The CEA, France's Nuclear Commission, has an ambient thermoelectric generator that can release 4 milliwatts per square centimeter for every (Celsius) degree difference via the Seebeck Effect (coined by Estonian physicist Thomas Seebeck). In the Seebeck Effect, electric current can be generated by the energy differences between two materials in close proximity. The Seebeck Effect typically works because of extreme temperature variations – i.e., a hot pipe in a cold room. Potentially, new materials could create Seebeck power at normal temperatures.
In the same vein, deep-space spacecraft now employ nuclear batteries. In these, plutonium is wrapped in a thermoelectric material (like bismuth telluride) that converts heat into electricity. Nuclear batteries are far more efficient than lithium-ion batteries but are probably impractical for widespread commercial use, according to IBM's Winfried Wilcke.

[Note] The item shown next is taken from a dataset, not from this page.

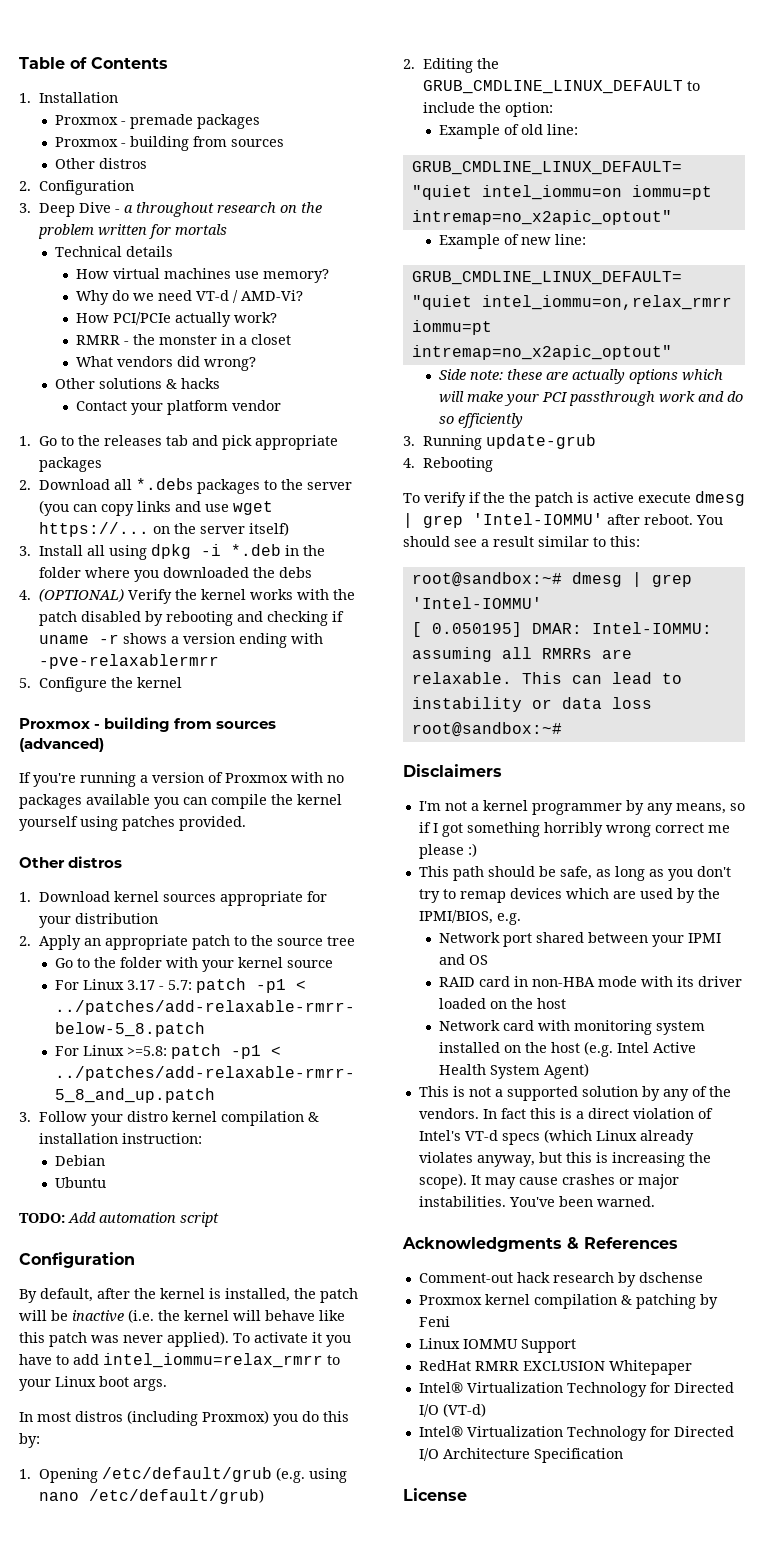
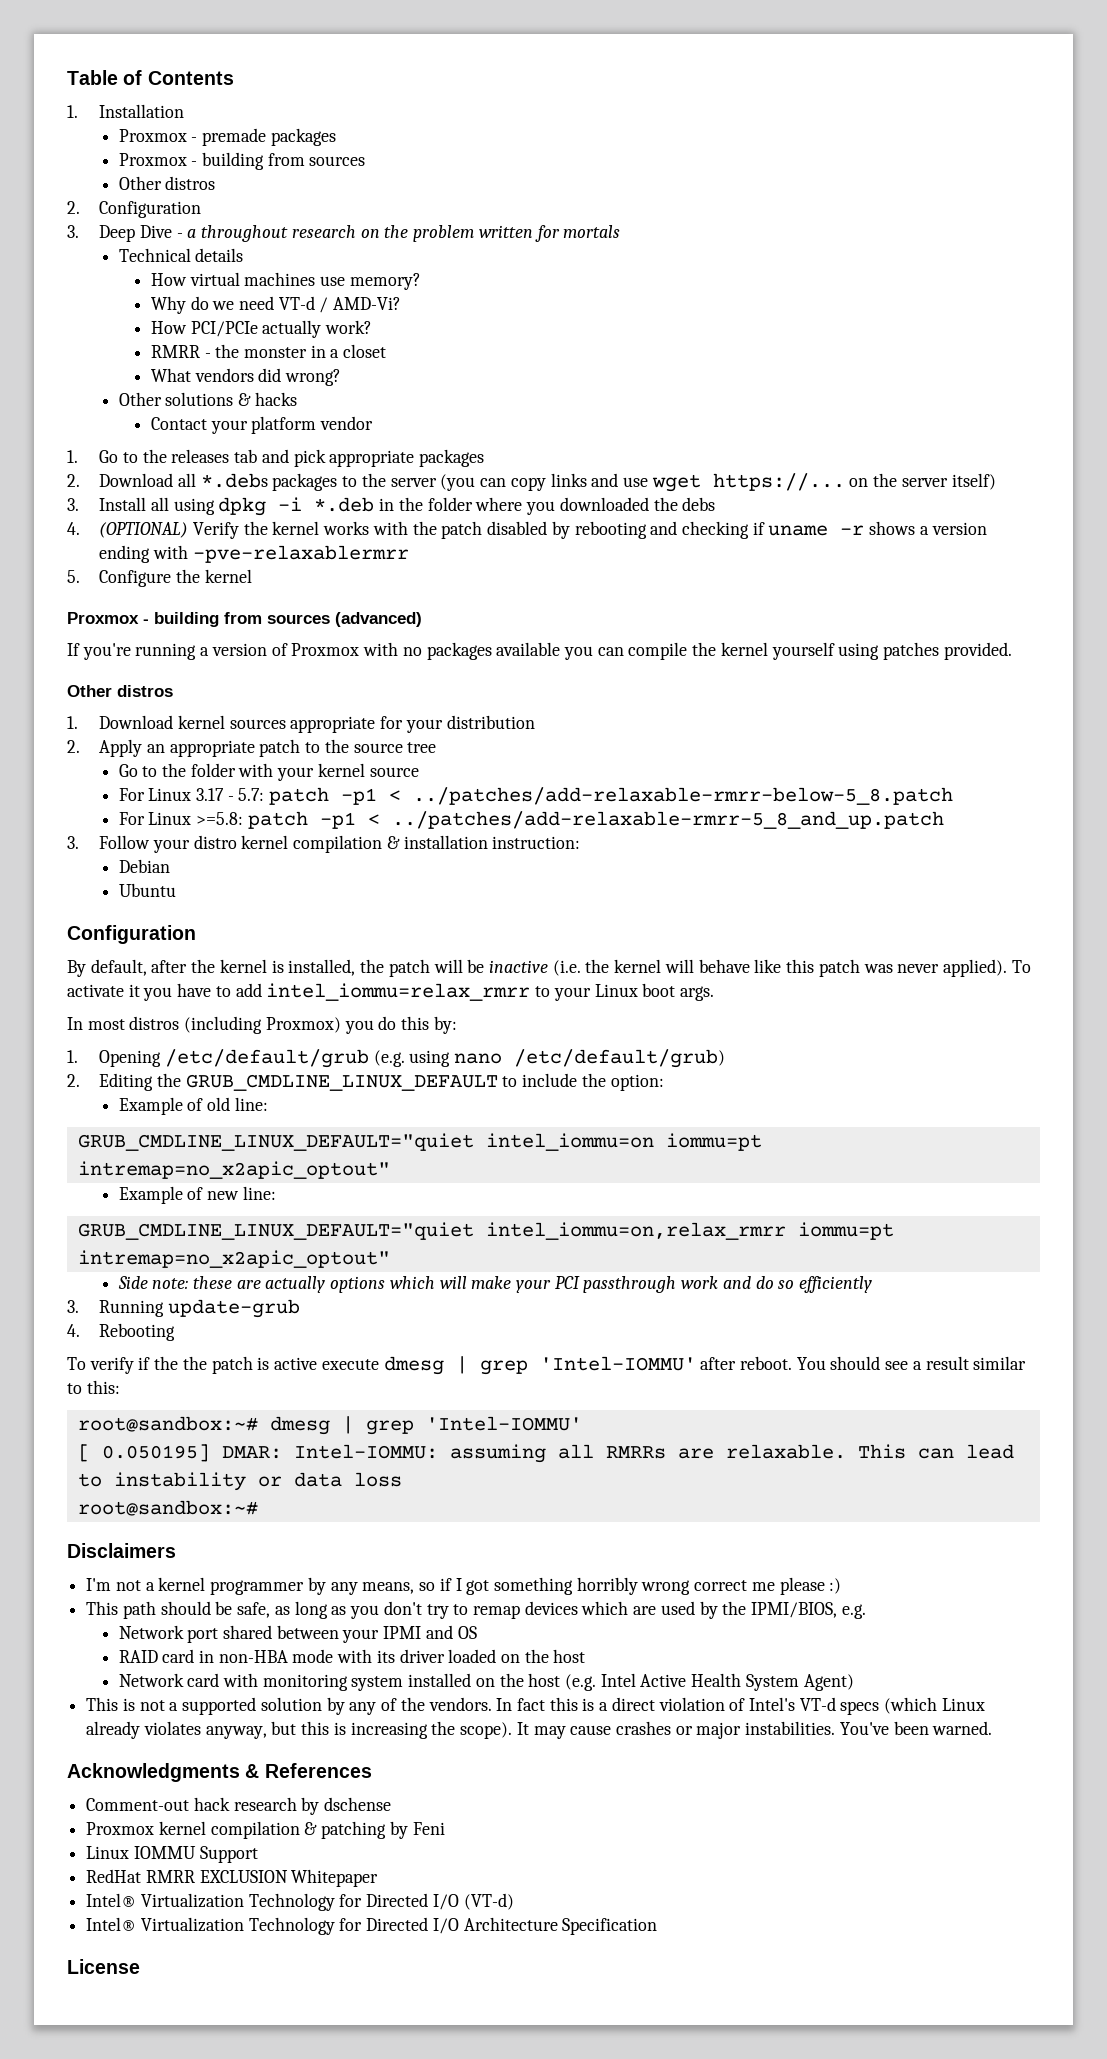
- TODO: Add automation script

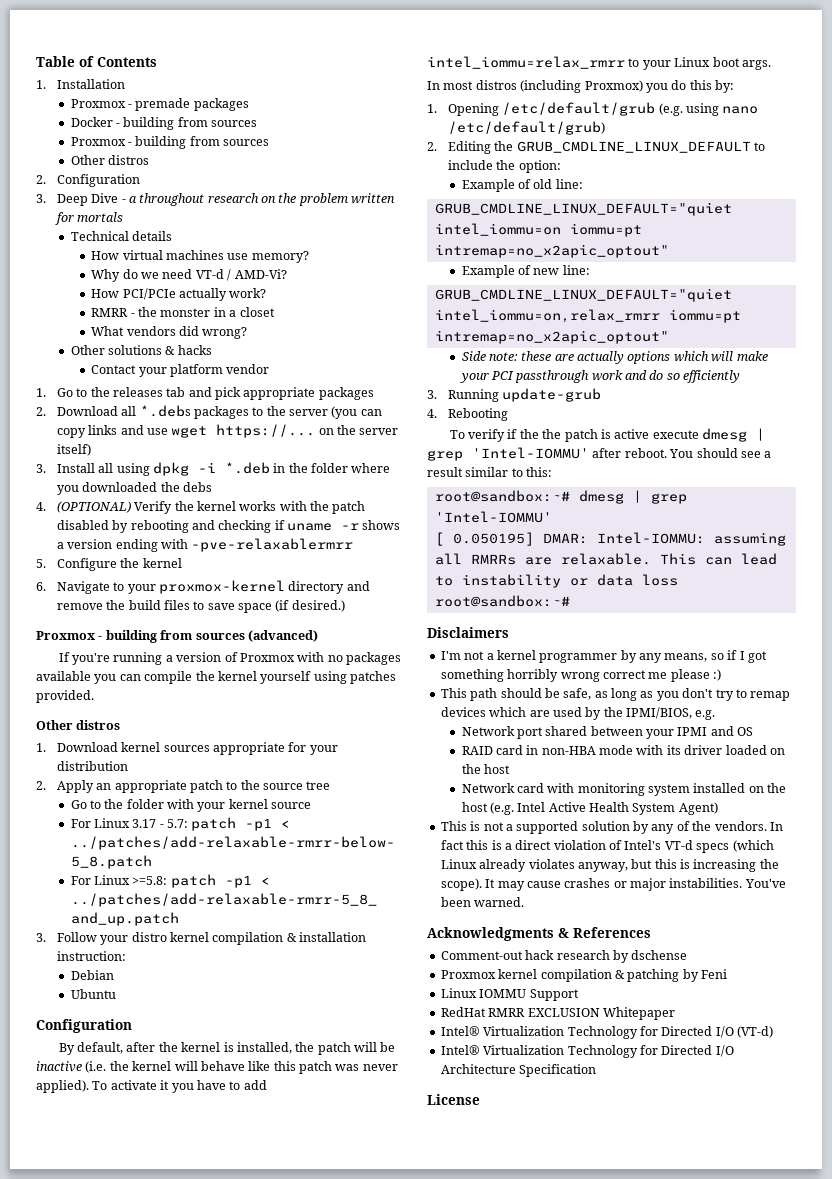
+ Docker - building from sources
+ 6. Navigate to your proxmox-kernel directory and remove the build files to save space (if desired.)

Blacklight Power says it has discovered a new form of hydrogen called a Hydrino. When ordinary hydrogen is mixed with a chemical catalyst at a relatively cool 50 degrees Celsius, hydrogen molecules turn into hydrinos, according to Blacklight. The hydrogen-to-hydrino reaction releases 200 times more energy than the amount of energy that gets released when hydrogen is burned.
"The hydrogen releases an extremely large amount of energy. There is unequivocally energy being produced," said CEO Randell Mills.
Cold Fusion
Michael McKubre from SRI International continues to determine whether one could dunk palladium into water infused with the hydrogen isotope deuterium and apply an electric current. Voilà, you'd have an electric battery. The cold fusion concept has been heaped with scorn since 1989 when two University of Utah professors published papers on it. Critics noted that other institutions weren't finding the same results. _GreentechMedia
Breakthroughs do not come to order. They take time, and have to be proven out.
Unfortunately, technical feasibility and functionality is not enough in this day and age. What do do about government bureaucratic obstructionism will be the topic of a future posting.